━━━ Material to process ━━━

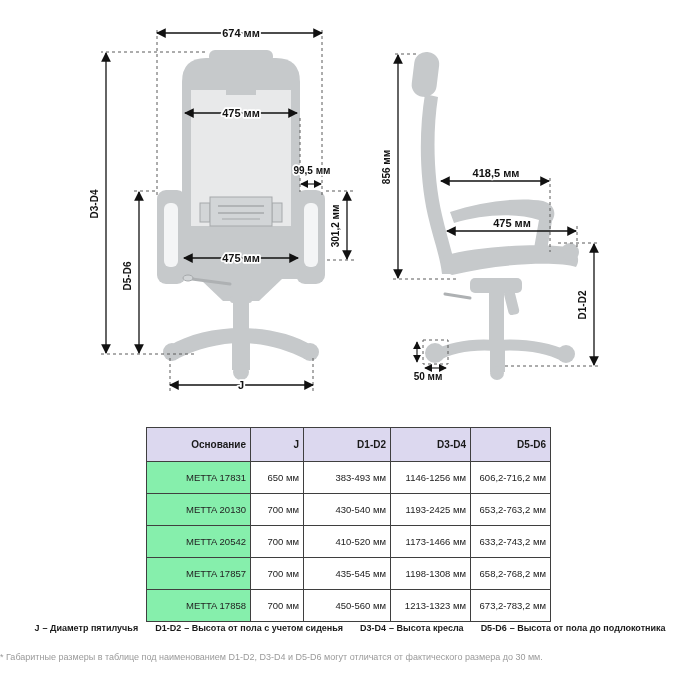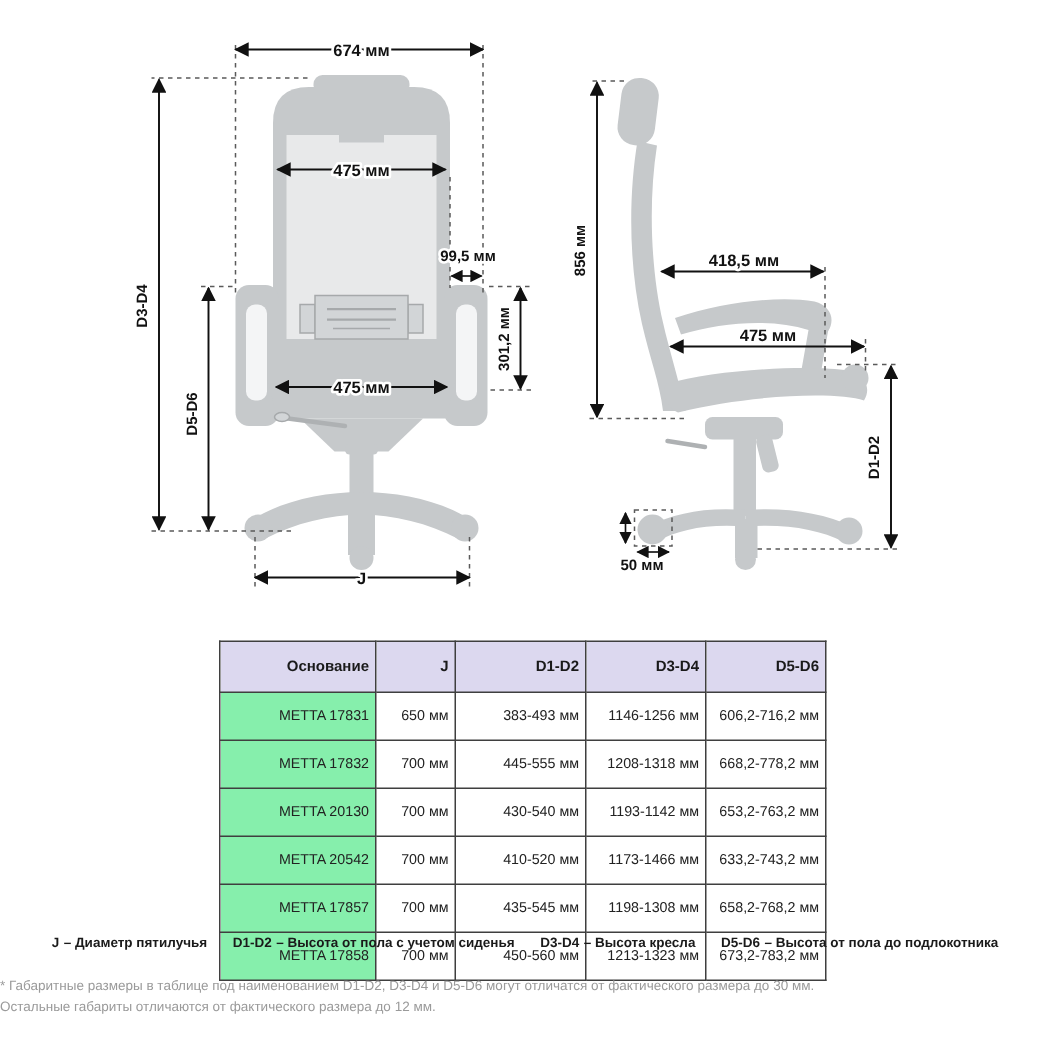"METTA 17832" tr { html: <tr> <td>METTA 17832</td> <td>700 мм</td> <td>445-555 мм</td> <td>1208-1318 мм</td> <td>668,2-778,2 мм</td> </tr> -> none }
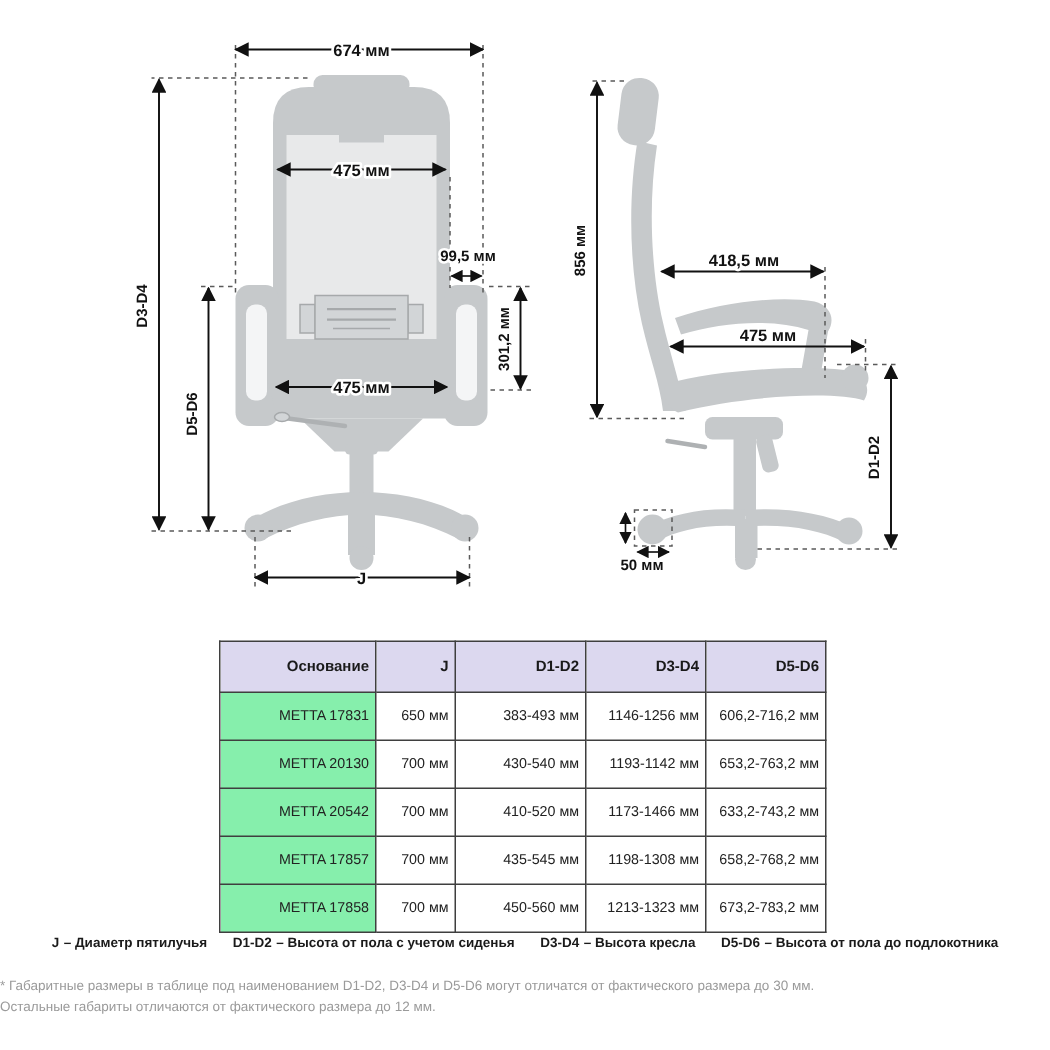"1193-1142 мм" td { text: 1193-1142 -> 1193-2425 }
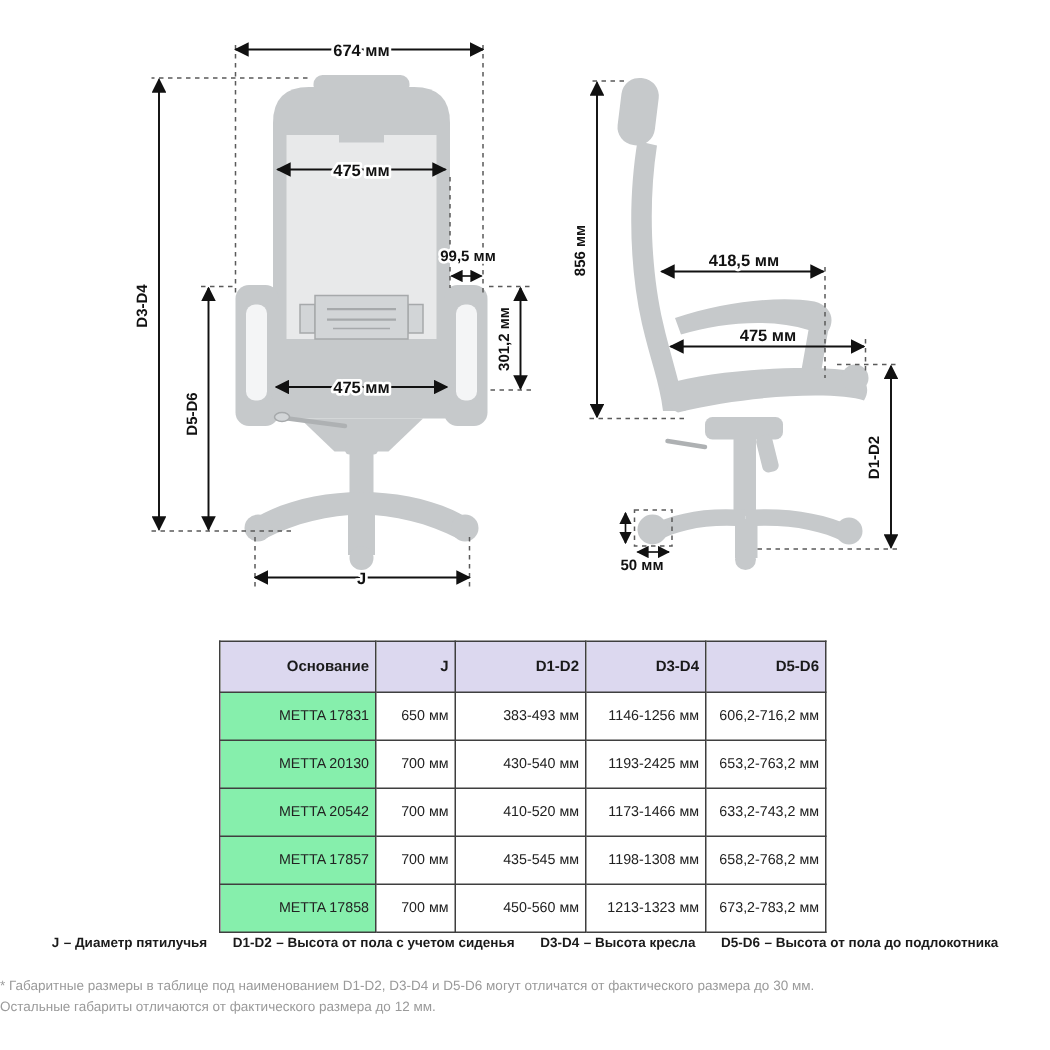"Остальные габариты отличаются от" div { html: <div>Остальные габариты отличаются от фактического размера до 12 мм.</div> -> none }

━━━
━━━ Material to process ━━━

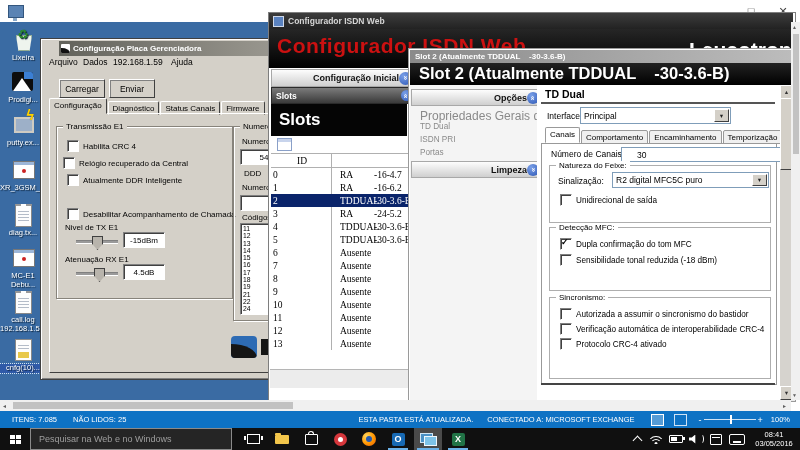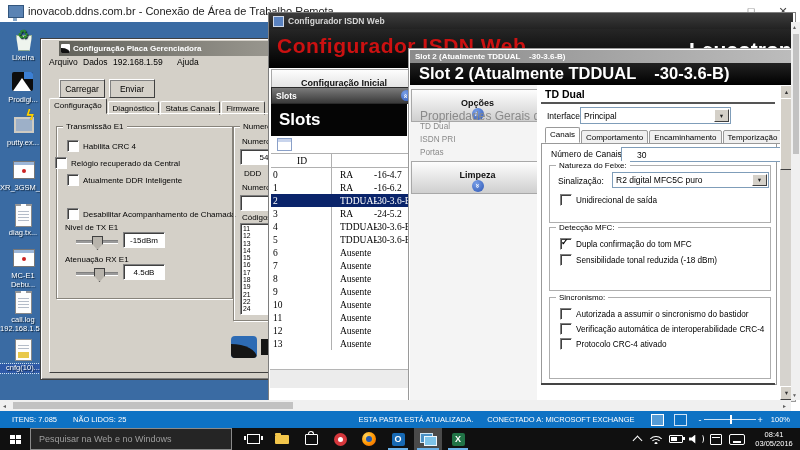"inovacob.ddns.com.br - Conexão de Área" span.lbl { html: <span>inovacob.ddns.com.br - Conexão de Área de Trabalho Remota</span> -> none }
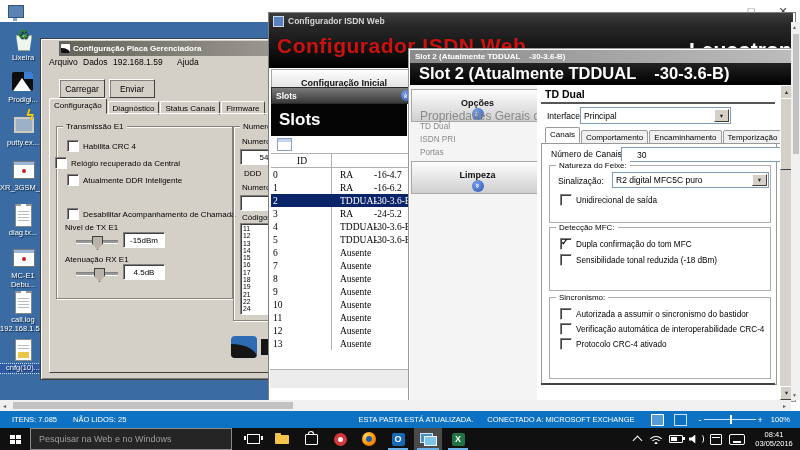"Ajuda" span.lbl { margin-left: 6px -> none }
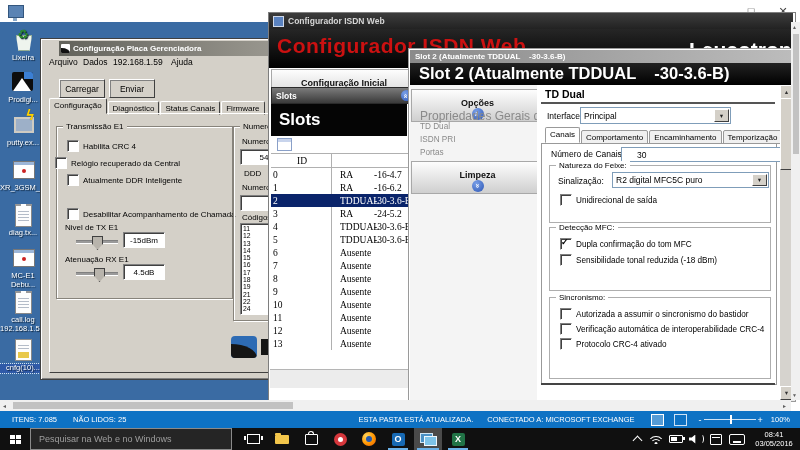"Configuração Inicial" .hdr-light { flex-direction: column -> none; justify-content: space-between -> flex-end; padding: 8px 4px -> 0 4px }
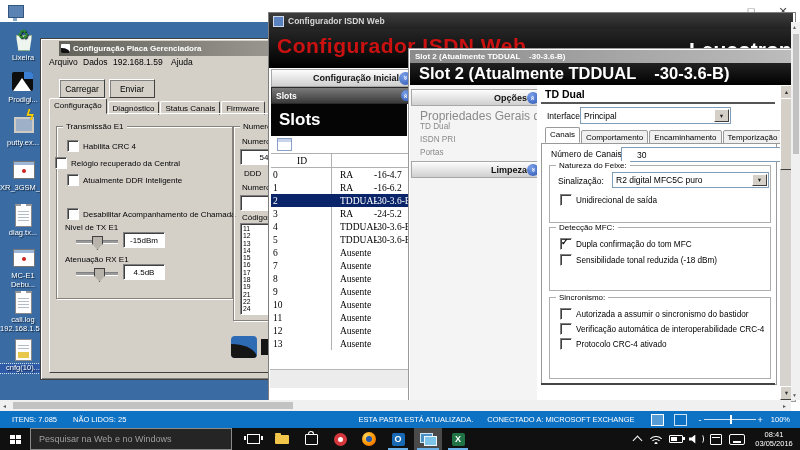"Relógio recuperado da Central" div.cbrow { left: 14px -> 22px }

━━━

Within the listing above, write out the stretch from the line with "text: 1193-1142 ->" through the line with "html: <div>Остальные габариты" exactly. Any pictures are to be left out.

▶ Exercise result
"1193-1142 мм" td { text: 1193-1142 -> 1193-2425 }
"Остальные габариты отличаются от" div { html: <div>Остальные габариты отличаются от фактического размера до 12 мм.</div> -> none }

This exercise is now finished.